• [TO DO]
Please report each line of the data below that contains "center".

■ ■ ■ ■

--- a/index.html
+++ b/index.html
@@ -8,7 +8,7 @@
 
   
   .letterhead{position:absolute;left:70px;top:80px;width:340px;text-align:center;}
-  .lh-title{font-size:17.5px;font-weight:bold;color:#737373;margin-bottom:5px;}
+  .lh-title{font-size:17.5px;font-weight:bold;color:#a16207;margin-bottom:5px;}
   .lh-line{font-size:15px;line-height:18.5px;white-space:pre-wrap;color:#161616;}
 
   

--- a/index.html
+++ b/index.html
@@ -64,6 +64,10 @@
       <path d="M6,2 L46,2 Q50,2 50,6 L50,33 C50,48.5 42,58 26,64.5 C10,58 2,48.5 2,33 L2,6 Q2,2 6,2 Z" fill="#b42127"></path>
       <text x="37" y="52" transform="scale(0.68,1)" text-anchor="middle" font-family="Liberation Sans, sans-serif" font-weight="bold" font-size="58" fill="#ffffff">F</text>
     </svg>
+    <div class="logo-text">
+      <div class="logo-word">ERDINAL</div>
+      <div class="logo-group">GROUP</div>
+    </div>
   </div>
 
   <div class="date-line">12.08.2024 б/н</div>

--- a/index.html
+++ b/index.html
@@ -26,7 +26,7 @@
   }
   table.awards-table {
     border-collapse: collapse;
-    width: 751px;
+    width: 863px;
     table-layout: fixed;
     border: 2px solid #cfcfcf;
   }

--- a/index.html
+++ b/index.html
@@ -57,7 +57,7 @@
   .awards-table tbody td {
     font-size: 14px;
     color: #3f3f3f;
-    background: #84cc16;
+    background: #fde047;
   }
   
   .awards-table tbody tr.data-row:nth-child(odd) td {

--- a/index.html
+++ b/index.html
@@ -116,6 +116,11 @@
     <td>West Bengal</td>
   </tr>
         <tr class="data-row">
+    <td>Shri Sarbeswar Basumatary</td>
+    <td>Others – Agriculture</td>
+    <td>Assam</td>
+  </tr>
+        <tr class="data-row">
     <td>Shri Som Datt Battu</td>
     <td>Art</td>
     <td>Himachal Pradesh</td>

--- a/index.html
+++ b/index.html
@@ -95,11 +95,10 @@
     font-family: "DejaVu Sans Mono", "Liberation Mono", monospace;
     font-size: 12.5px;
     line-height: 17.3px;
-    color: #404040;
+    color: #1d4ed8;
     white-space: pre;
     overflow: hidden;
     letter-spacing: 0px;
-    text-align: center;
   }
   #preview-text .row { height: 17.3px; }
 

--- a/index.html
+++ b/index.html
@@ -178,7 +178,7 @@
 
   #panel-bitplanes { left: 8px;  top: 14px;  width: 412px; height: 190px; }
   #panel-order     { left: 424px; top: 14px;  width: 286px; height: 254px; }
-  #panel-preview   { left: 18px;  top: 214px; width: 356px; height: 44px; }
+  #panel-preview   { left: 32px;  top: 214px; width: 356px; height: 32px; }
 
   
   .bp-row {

■ ■ ■ ■

• [EXPECTED ANSWER]
   .letterhead{position:absolute;left:70px;top:80px;width:340px;text-align:center;}
-    text-align: center;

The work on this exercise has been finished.